SCUOLA – Una via per Aurelia Josz, pioniera dell’educazione femminile
L’8 dicembre 1902 Aurelia Josz fondò nel milanese la prima Scuola pratica agricola femminile presso la Cascina Frutteto, all’interno del parco di Monza. L’idea era di formare una generazione di giovani donne, soprattutto orfane, a una professione. Emanciparle, garantendo loro un’educazione di qualità in un ambito in cui la richiesta di manodopera non mancava. «Perché alla terra non manchino le intelligenti e appassionate cure di donne opportunamente preparate», scrisse Josz in un volume di pedagogia. Dopo aver viaggiato in Europa per conoscere cosa e come si insegnasse negli altri istituti d’agraria, lavorò alla sua scuola. Qui, con l’aiuto dei movimenti femministi e di una borghesia illuminata, portò a insegnare i più importanti agronomi italiani. A fermarla furono le persecuzioni antisemite del regime fascista e poi la Shoah.
Ma il suo progetto, tanto pionieristico e innovativo, ha superato la prova del tempo. Oggi l’istituto è ancora lì. E d’ora in avanti per arrivarci i suoi studenti percorreranno “Via Aurelia Josz”. Il Comune di Monza ha dedicato di recente alla pedagogista, nata a Firenze in una famiglia ebraica triestina, la via che conduce alla scuola di agraria. Una targa, spiegano oggi dall’istituto, che «rappresenta un luogo della memoria, in onore di una donna dalla forte personalità, di origine ebraica, tra le prime educatrici a promuovere l’apprendimento per le donne in agricoltura».
Quando fondò la scuola Josz aveva 33 anni.

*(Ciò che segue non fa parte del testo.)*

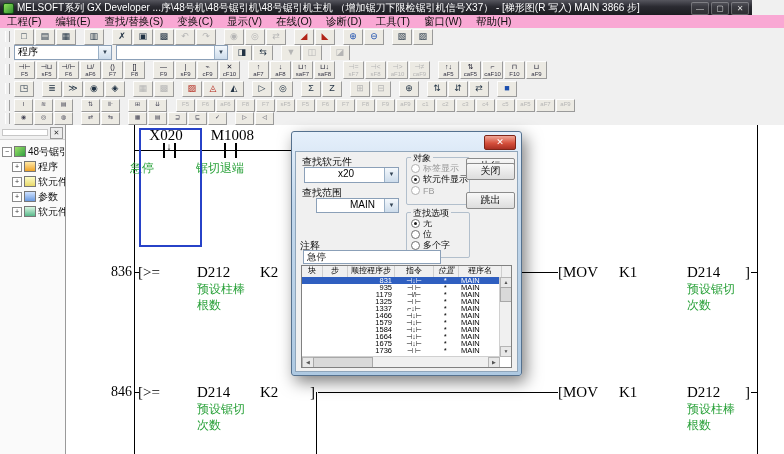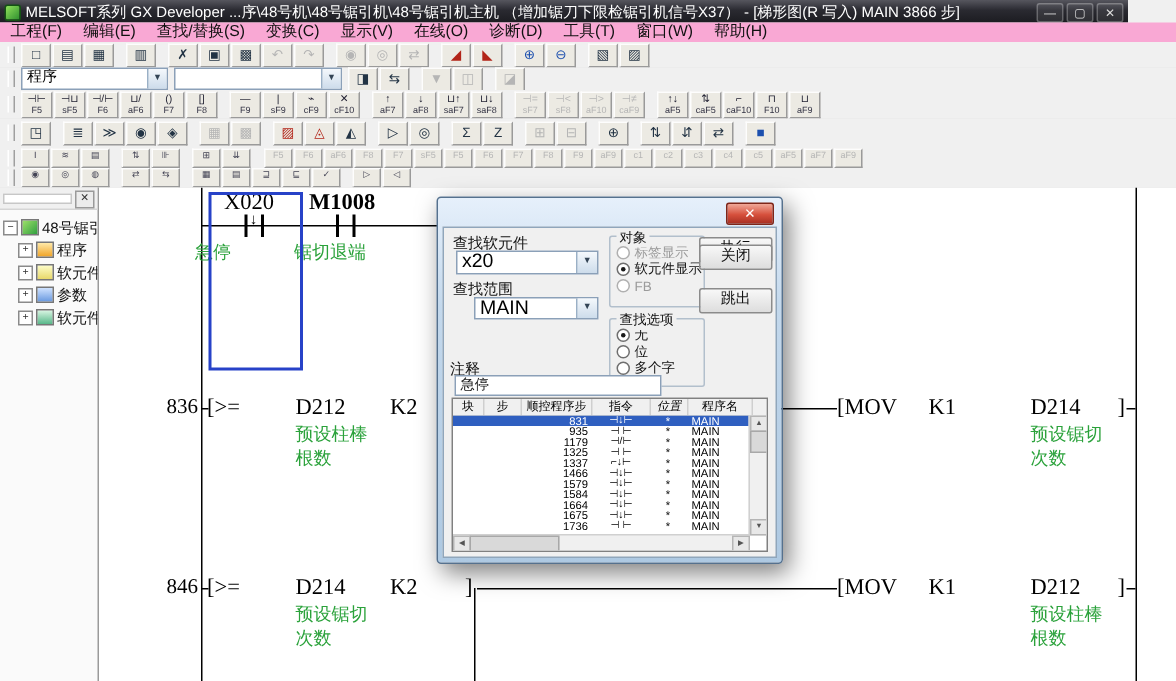"M1008" div.dev { font-weight: bold -> none; text-align: left -> right }
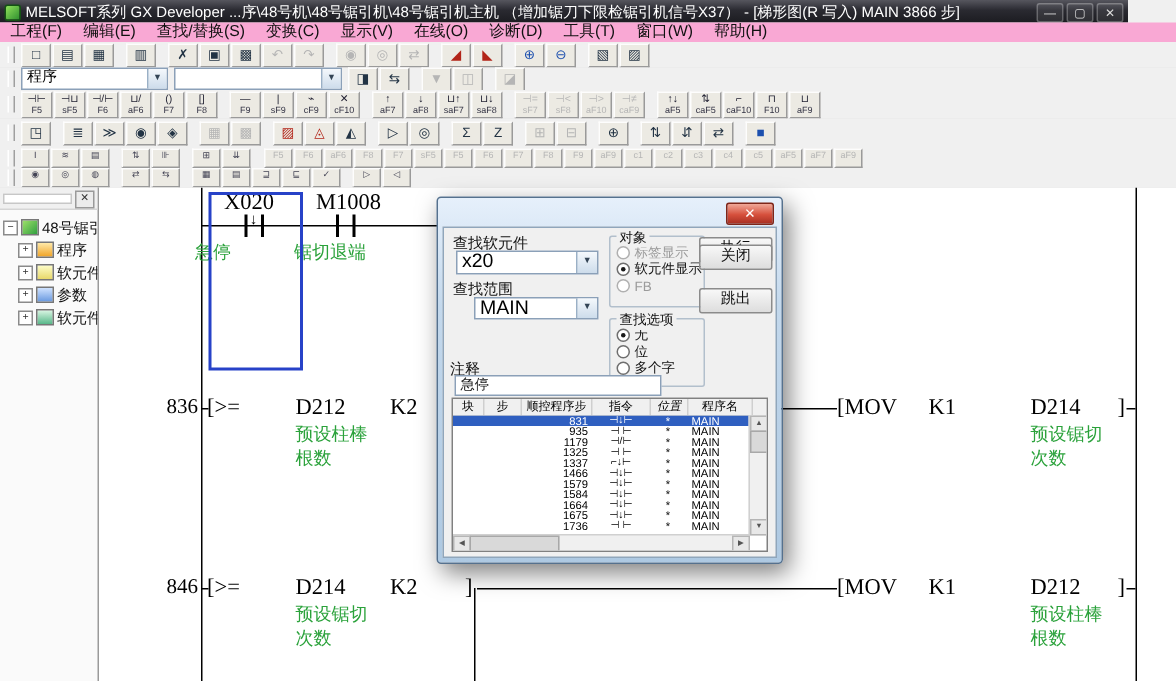"x20" .dcombo .val { font-size: 13px -> 10px; margin-left: none -> 30px }
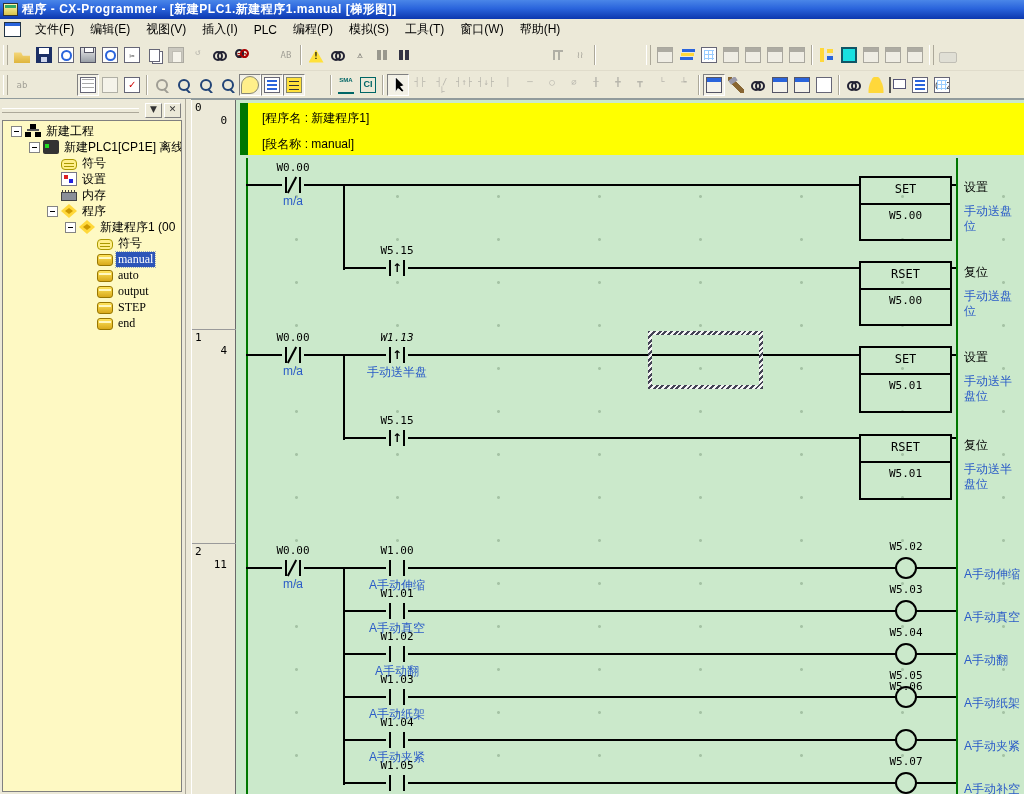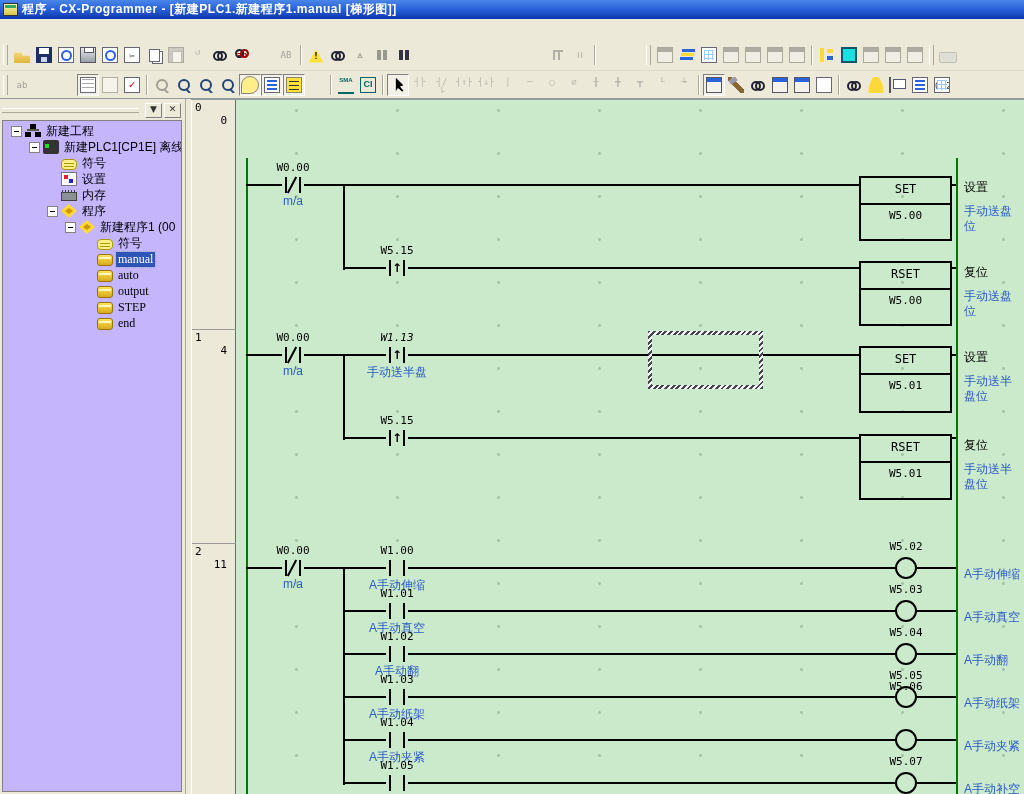"文件(F)" div { html: none -> <div> <span></span> <span>文件(F)</span> <span>编辑(E)</span> <span>视图(V)</span> <span>插入(I)</span> <span>PLC</span> <span>编程(P)</span> <span>模拟(S)</span> <span>工具(T)</span> <span>窗口(W)</span> <span>帮助(H)</span> </div> }
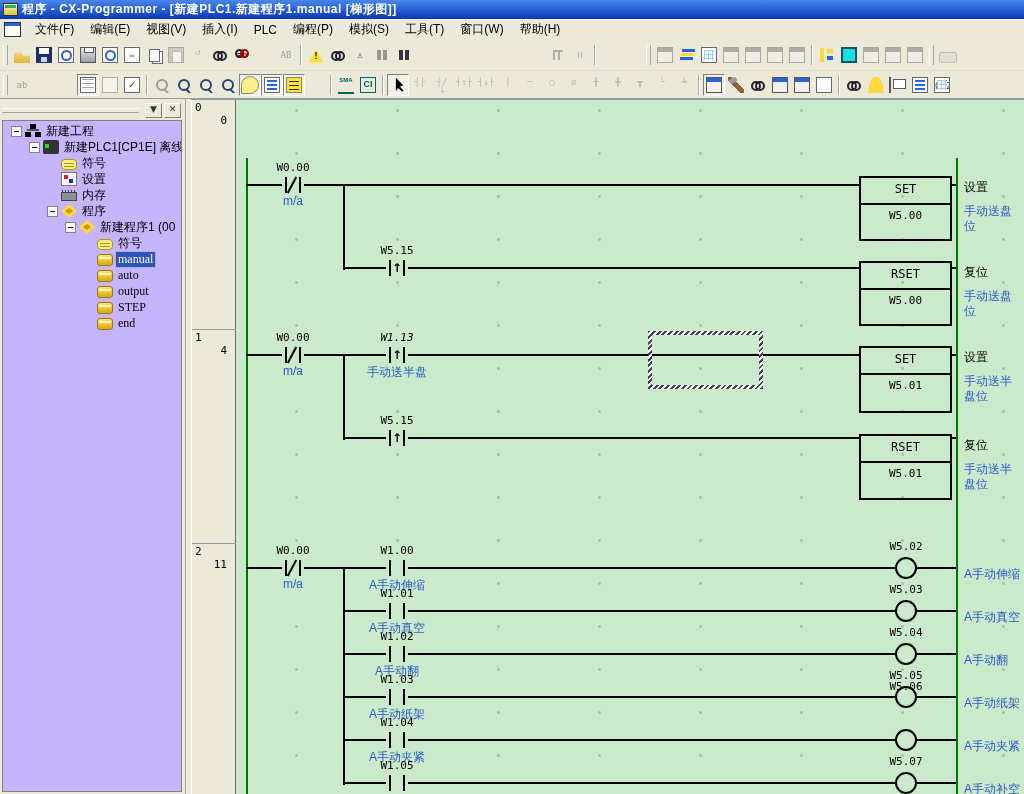"[程序名 : 新建程序1]" div { html: none -> <div> <span></span> <span>[程序名 : 新建程序1]</span> <span>[段名称 : manual]</span> </div> }
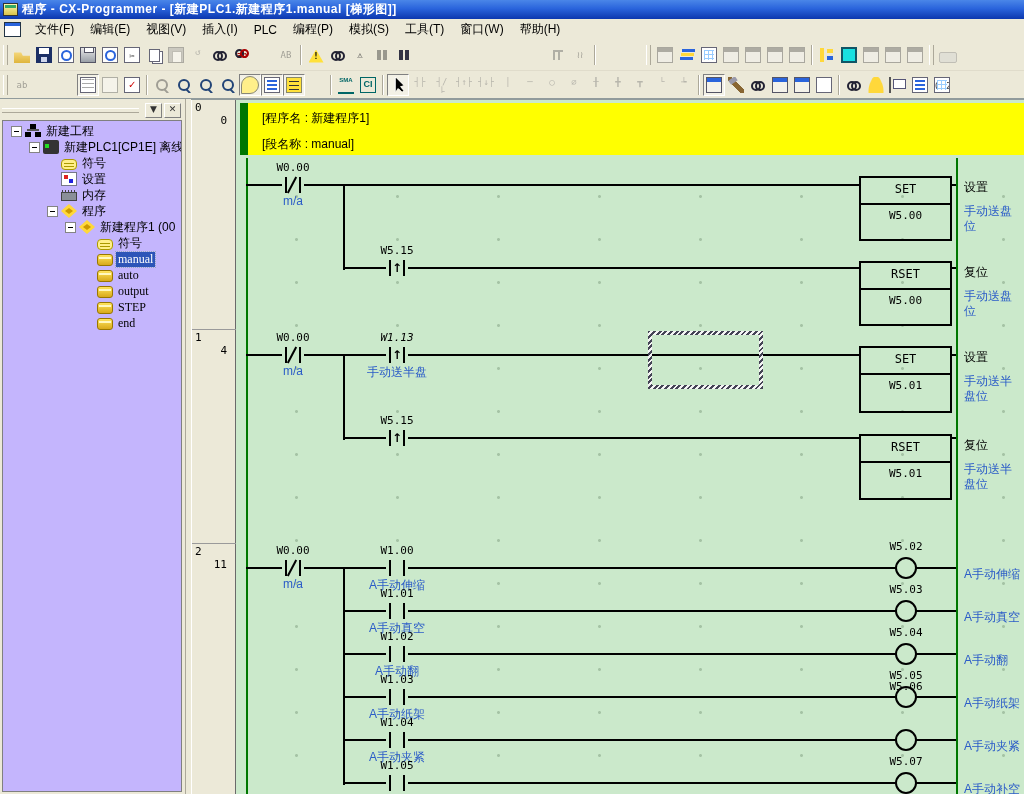"新建工程" #treebody { background: #c4b5fd -> #fef9c3 }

Si era trasferita da una decina d’anni a Milano dove, dopo la laurea in lettere, insegnava storia e geografia. Qui, racconta la Fondazione intesa San Paolo in un progetto sugli ebrei italiani e la persecuzione, «ideò nuove metodologie didattiche per catturare l’attenzione delle allieve». Ad esempio costruì con le sue studentesse un piccolo museo della geografia.
Descritta dall’amica Alice Hallgarten Franchet, filantropa e pedagogista americana, come «piccola, magra e pallida, vestita molto semplicemente», Josz divenne per molte giovani un modello. “Il mio dovere io lo compivo intero. Fu tutta la mia vita. Fu la mia gioia d’educare, di giovare agli altri», scrisse la giovane donna. Il suo istituto fu prima benvisto dal fascismo, poi il suo ruolo, in quanto ebrea, divenne scomodo. Fino a costringerla ad allontanarsi dalla sua creatura perché lei si rifiuta di giurare fedeltà al regime. Nel 1931 l’istituto chiude. Nel 1933 riapre senza di lei. Josz si rifugia nella scrittura e si occupa del fratello malato Italo, pittore futurista caduto in disgrazia con le leggi razziali del 1938. Nel 1942, quanto il fratello morì, Josz raggiunse la sorella Valeria ad Alassio. Mentre la guerra infuriava, trovò rifugio in un monastero. Un nascondiglio che non le permise di sfuggire alla persecuzione. Forse per una soffiata, il 15 aprile 1944 fu arrestata perché ebrea e deportata a fine giugno ad Auschwitz dove fu subito assassinata.